Ereintant de maîtrise, le jeu s'achemine ensuite vers des lieux plus "familiers", urbains, jusqu'à un climax grandiose car tributaire de l'empathie sans borne développée jusqu'ici. Ne se reposant jamais sur la facilité, The Last of Us multiplie les lieux, les situations et les affrontements pour mieux développer en parallèle une histoire d'amitié tétanisante, apte à effacer sans le briser un 4ème mur pourtant nécessaire à l'implication dans un récit virtuel.

Mais à vrai dire, rendre justice à The Last of Us avec des phrases revient à restaurer une toile de maître avec des moufles. Il faudrait un livre entier pour détailler la richesse que peut contenir un seul de ses échanges de regards ou dialogue ciselé. Ultime réussite, le jeu est évidement parcouru de lieux vides. Dépeints avec une attention bouleversante, ils dégagent un sentiment de tristesse qui tient un rôle essentiel dans le rythme envoûtant de l'oeuvre...

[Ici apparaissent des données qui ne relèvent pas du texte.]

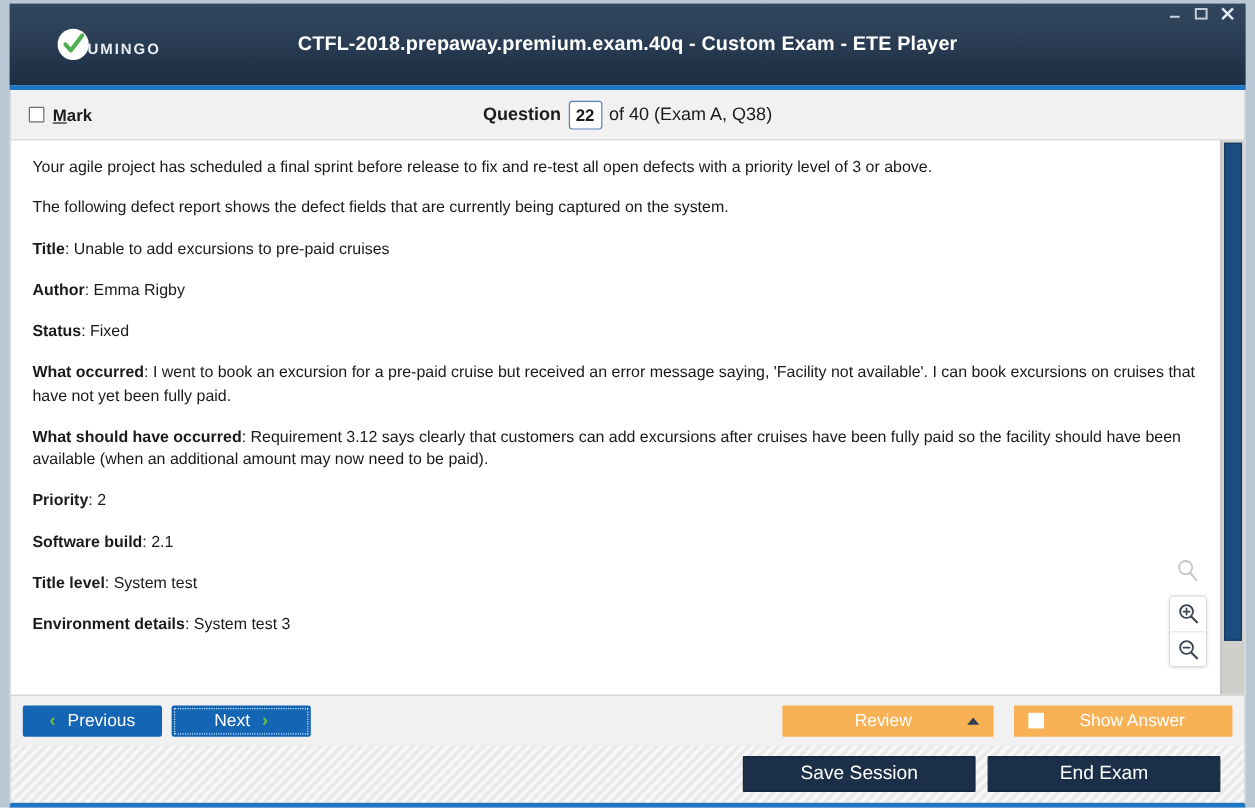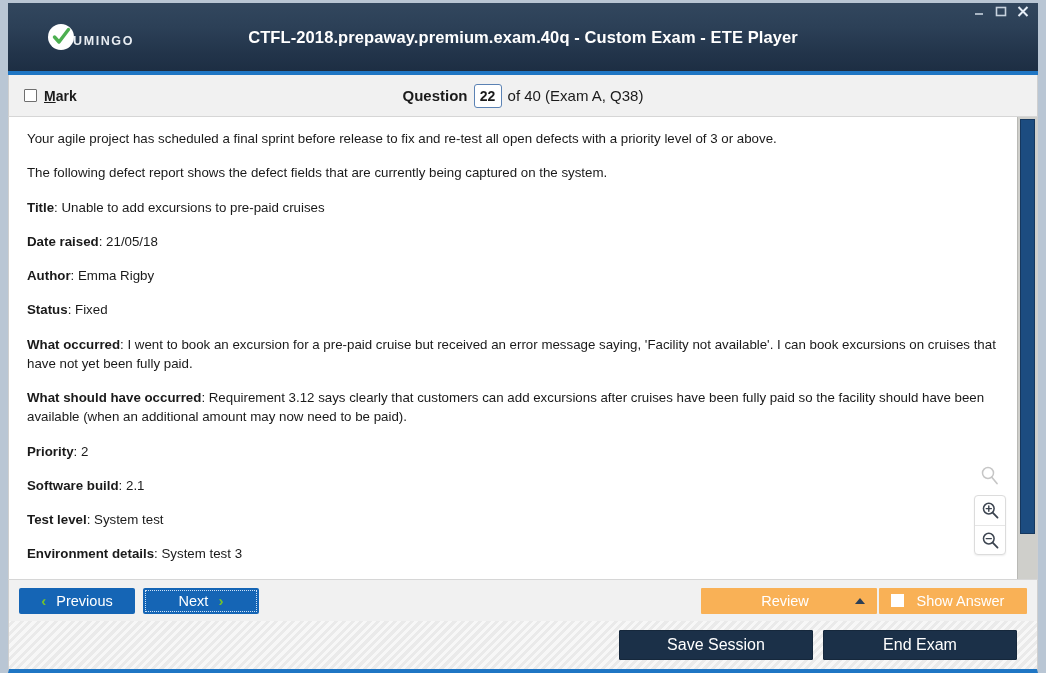--- a/index.html
+++ b/index.html
@@ -285,9 +285,6 @@
       </div>
       <div class="para">
         <b>Title</b><span>: Unable to add excursions to pre-paid cruises</span>
-      </div>
-      <div class="para">
-        <b>Date raised</b><span>: 21/05/18</span>
       </div>
       <div class="para">
         <b>Author</b><span>: Emma Rigby</span>

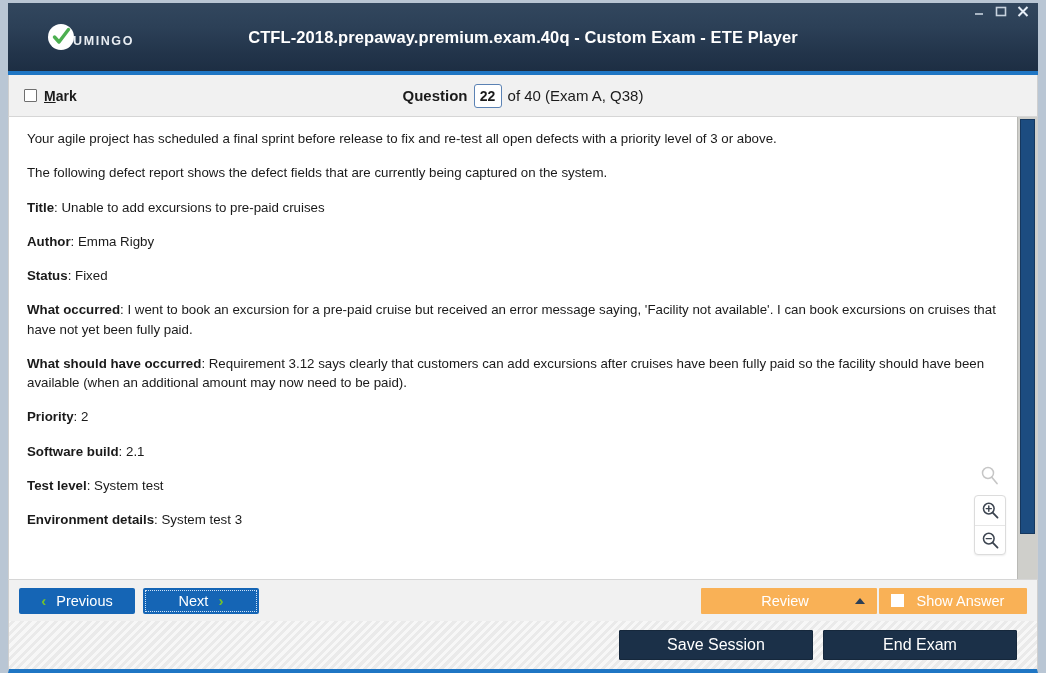--- a/index.html
+++ b/index.html
@@ -305,7 +305,7 @@
         <b>Software build</b><span>: 2.1</span>
       </div>
       <div class="para">
-        <b>Test level</b><span>: System test</span>
+        <b>Title level</b><span>: System test</span>
       </div>
       <div class="para">
         <b>Environment details</b><span>: System test 3</span>

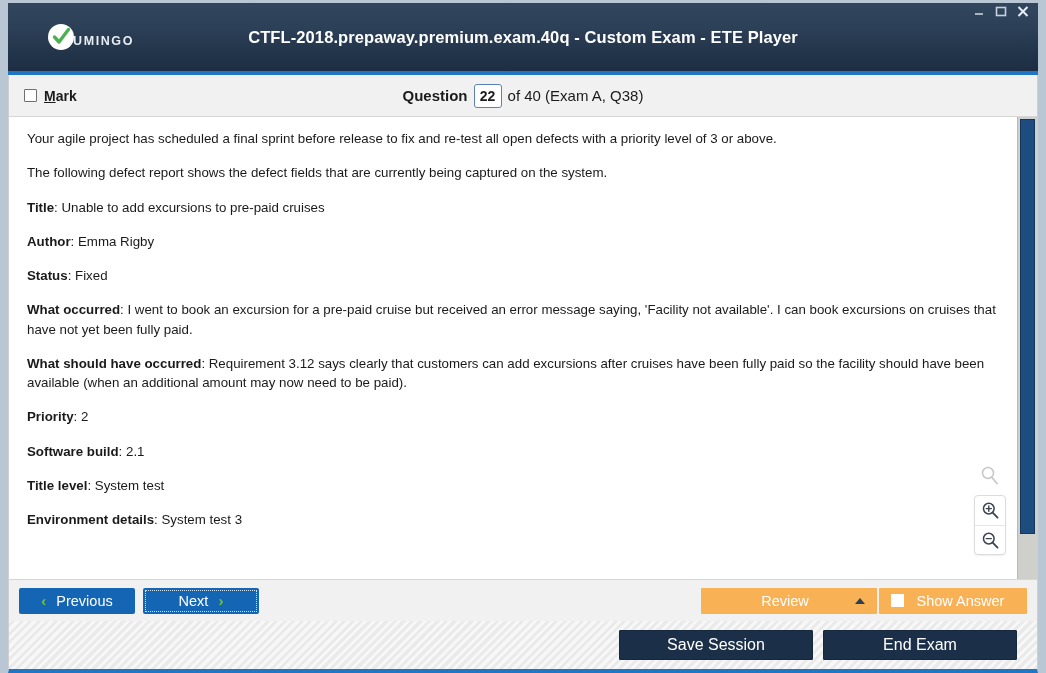--- a/index.html
+++ b/index.html
@@ -179,7 +179,7 @@
 
   .nav-right {
     position: absolute; right: 10px;
-    display: flex; gap: 2px; align-items: flex-start; margin-left: 16px;
+    display: flex; gap: 17px; align-items: flex-start; margin-left: 16px;
   }
   .btn-orange {
     height: 26px; background: #f9b156; color: #ffffff;

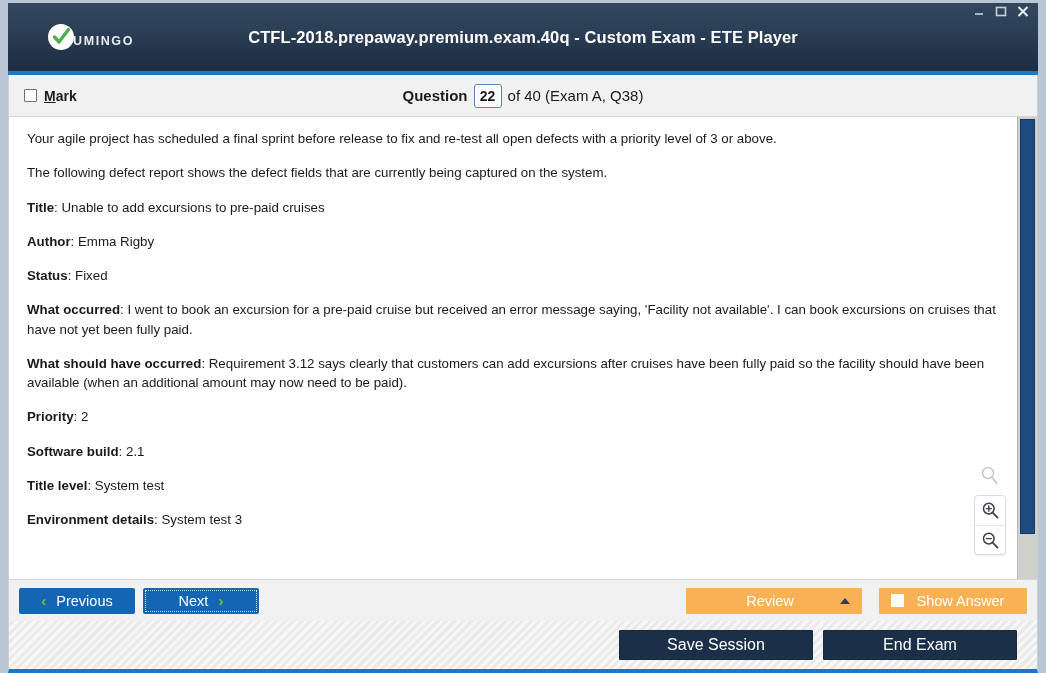--- a/index.html
+++ b/index.html
@@ -196,7 +196,7 @@
     border-right: 5px solid transparent;
     border-bottom: 6px solid #2b3f56;
   }
-  .btn-toggle { width: 148px; }
+  .btn-toggle { width: 182px; }
   .btn-toggle .sq {
     width: 13px; height: 13px; background: #fff;
     margin-left: 12px; flex: none;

Comme j'aime à le répéter, je ne suis qu'un joueur occasionnel, donc loin de moi l'idée d'affirmer que ce jeu-là est le meilleur du monde. Mais The Last of Us est une aventure humaine comme j'en ai peu croisé, tous supports culturels confondus. Un chef-d'oeuvre de noblesse et d'intelligence qui est aussi la chapelle Sixtine du post-apo, road-movie dont les souvenirs qu'il me laisse comptent déjà parmi les plus précieux jamais acquis devant un écran.